For each line of the data below, copy it if it holds the word "none".

----- Input material -----

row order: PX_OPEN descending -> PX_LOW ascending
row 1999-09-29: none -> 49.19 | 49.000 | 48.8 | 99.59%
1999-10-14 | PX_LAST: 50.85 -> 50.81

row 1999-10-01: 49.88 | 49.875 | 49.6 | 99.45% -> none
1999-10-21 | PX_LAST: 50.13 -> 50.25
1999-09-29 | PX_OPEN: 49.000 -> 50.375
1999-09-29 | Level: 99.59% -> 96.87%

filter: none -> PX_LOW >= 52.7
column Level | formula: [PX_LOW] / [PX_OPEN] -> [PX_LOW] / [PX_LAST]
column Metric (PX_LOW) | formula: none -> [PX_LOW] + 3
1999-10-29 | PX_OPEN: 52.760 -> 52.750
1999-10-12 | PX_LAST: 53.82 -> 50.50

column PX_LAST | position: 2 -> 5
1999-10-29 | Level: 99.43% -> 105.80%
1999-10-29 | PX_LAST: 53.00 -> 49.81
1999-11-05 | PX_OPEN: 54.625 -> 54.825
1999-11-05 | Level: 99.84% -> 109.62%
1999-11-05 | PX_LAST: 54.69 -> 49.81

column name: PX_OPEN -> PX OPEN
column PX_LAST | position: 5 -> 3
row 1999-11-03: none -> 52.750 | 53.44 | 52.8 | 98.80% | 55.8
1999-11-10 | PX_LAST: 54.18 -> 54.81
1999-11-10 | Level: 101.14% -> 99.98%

-----
----- Input material -----

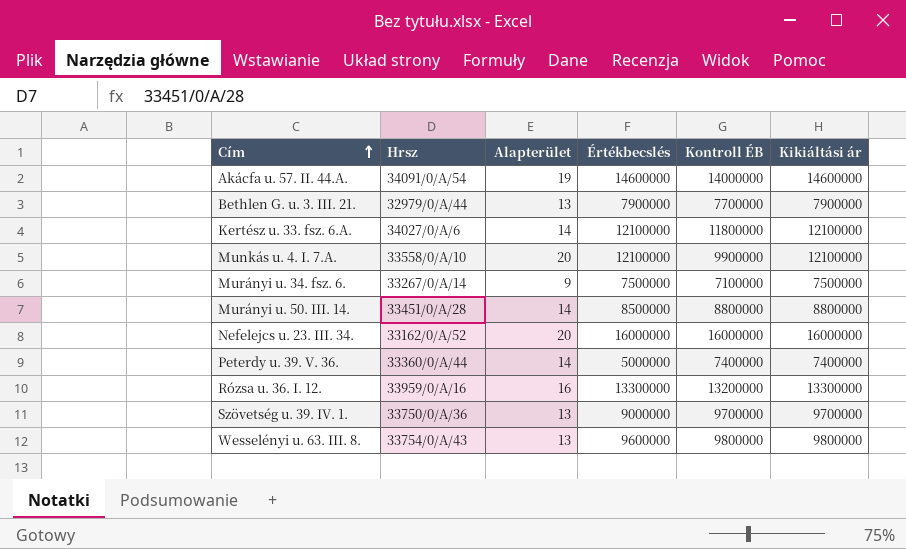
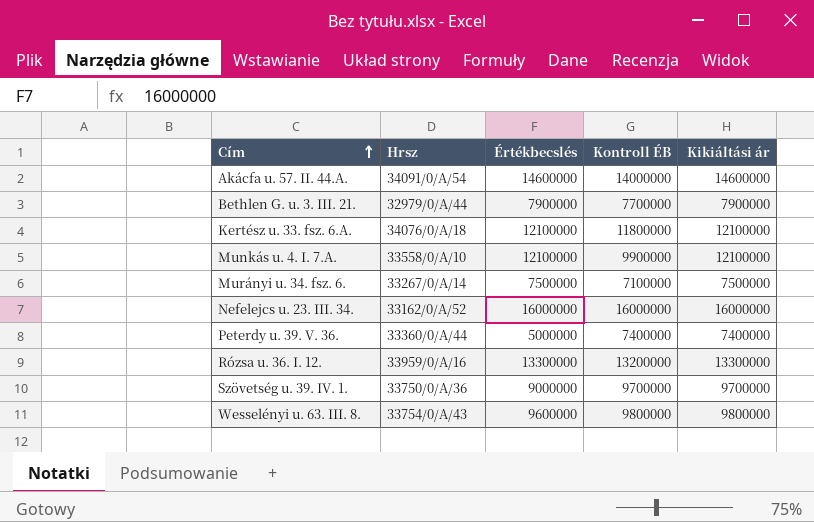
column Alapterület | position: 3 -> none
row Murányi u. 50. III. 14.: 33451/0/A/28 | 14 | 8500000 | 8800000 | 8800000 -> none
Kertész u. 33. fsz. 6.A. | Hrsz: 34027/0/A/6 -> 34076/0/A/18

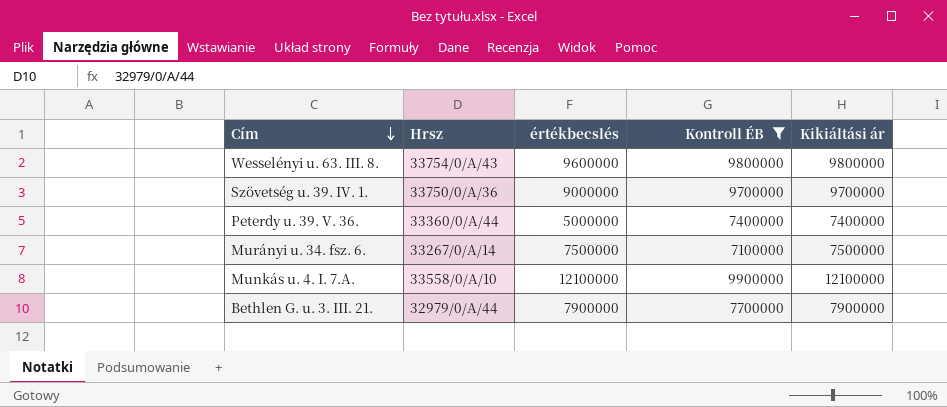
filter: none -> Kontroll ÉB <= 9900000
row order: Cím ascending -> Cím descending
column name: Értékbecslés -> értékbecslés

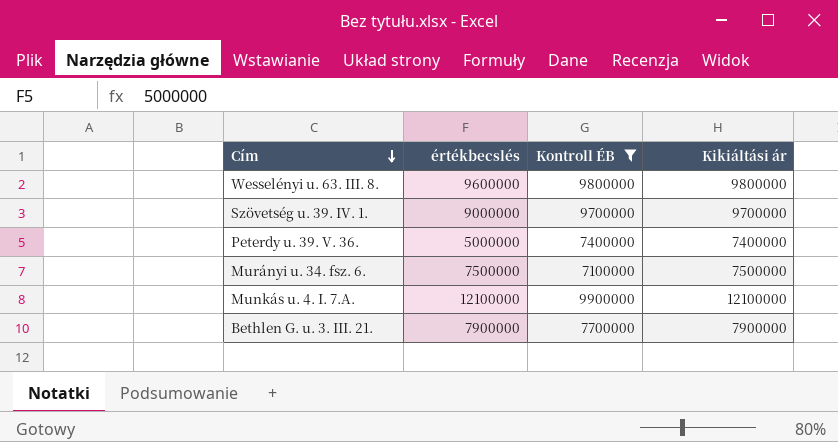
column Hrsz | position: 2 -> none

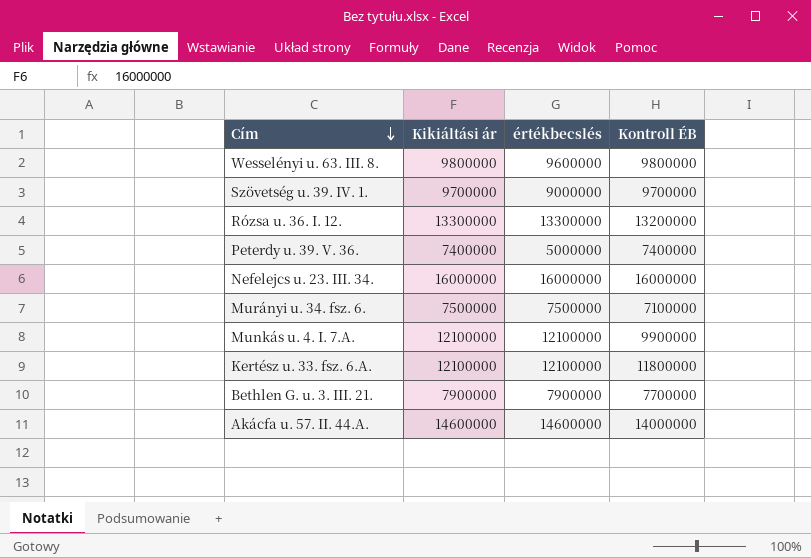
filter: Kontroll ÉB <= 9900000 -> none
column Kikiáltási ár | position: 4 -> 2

-----

Exercise answer:
row 1999-09-29: none -> 49.19 | 49.000 | 48.8 | 99.59%
row 1999-10-01: 49.88 | 49.875 | 49.6 | 99.45% -> none
filter: none -> PX_LOW >= 52.7
column Metric (PX_LOW) | formula: none -> [PX_LOW] + 3
row 1999-11-03: none -> 52.750 | 53.44 | 52.8 | 98.80% | 55.8
column Alapterület | position: 3 -> none
row Murányi u. 50. III. 14.: 33451/0/A/28 | 14 | 8500000 | 8800000 | 8800000 -> none
filter: none -> Kontroll ÉB <= 9900000
column Hrsz | position: 2 -> none
filter: Kontroll ÉB <= 9900000 -> none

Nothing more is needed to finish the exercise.